Alguna gente no soporta y sale. Habíamos visto horrores más grandes, pero, ¿cómo decirlo?, ése fue horror especial. Por eso me parece más agudo que los otros. Por las habitaciones vacías proliferaba una especie de cuervos. No podrías imaginarte cuantos cuervos vivían ahí. Los cuantro muertos estaban sentados y callaban. La carne les había caído sobre los abrigos, sobre los zapatos de madera y sobre los restos de un tapete con culebras que jugueteaban sobre el cuello de una bailarina exótica.
Los cuatro estaban cubiertos de polvo.
Es difícil que te imagines algo tan verdadero, que sientas lo que siente un grupo de personas cuando, de pronto, se encuentran ante cuatros esqueletos.
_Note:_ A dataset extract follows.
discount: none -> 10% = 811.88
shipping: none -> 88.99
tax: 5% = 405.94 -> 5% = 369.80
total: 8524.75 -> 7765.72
Estábamos hechizados, halucinábamos, quizás porque sabíamos que se habían ido hacía mucho tiempo.
Después de algunos minutos, que nos habían parecido horas, alguien se despertó del delirio y dijo que recogiéramos los huesos. Las chovas habían hecho bien su trabajo, pues los esqueletos pelados no dejaban distinguir quien era quien. Se distinguía solamente la muchacha, por la falda. En verdad, era la primera vez, que los ex-esqueletos hacían algo que nos sorpendiera. Alistamos cinco ataúdes, pues estaba también la anciana que había exhalado su espíritu en otro cuarto. Llegaron los enterradores para llevárselos. Después los envolvieron en una vieja mortaja que los muertos usaban como estandarte de paz cada vez que la ciudad era atacada tenían que ir a enterrarlos por segunda vez.
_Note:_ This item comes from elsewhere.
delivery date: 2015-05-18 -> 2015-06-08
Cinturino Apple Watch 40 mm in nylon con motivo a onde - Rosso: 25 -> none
Los enterradores pasaron por el medio de la ciudad. Al principio la muchedumbre de citadinos los seguía de cerca, y eso porque - repito - nadie sabía que habían estado en la casa. Mucha gente había visto el choche de ellos, lleno, atiborrado de valijas, saliendo como enloquecido en una noche de octubre. A mí me empezaban a zumar los oídos. Por un momento se me ocurrió que esto me pasaba por el asco. Después me di cuenta que hacían ruido las persianas despedazadas, cubiertas de suciedad y excremento. Por ahí entraban quien sabe cuantas chovas, llamando a la puerta con el pico como en un hotel. Nunca en mi vida, ni siquiera en las guerras, había visto tantas chovas. Cuando salimos, el techo, el patio y las ventanas se habían llenado de chovas. Tantas que parecía que a la casa de los muertos le habían salido plumas negras.
El cuarto lujoso, el de madera tallada, se había inclinado hacia el muro que rodeaba la casa; las tejas se habían esparcido por todo el jardín; una de las ventanas del lado izquierdo, la que no tenía persiana, estaba bloqueada con cofres y una manta salía por ella como una lengua. Una vez superada la impertinencia inicial, prolongada y algo ridícula, esa casa te infundía pesar. Había pasado mucho tiempo desde que los Muertos habían dejado de ser enemigos dignos de nosotros. Se habían convertido en unos pedazos de olvido, lejanos. Diría que me parecieron muy desgraciados. Esos titanes de la ciudad, portadores de una historia que dudábamos en llamar fenomenal y loable, ahora eran llevados al cementerio.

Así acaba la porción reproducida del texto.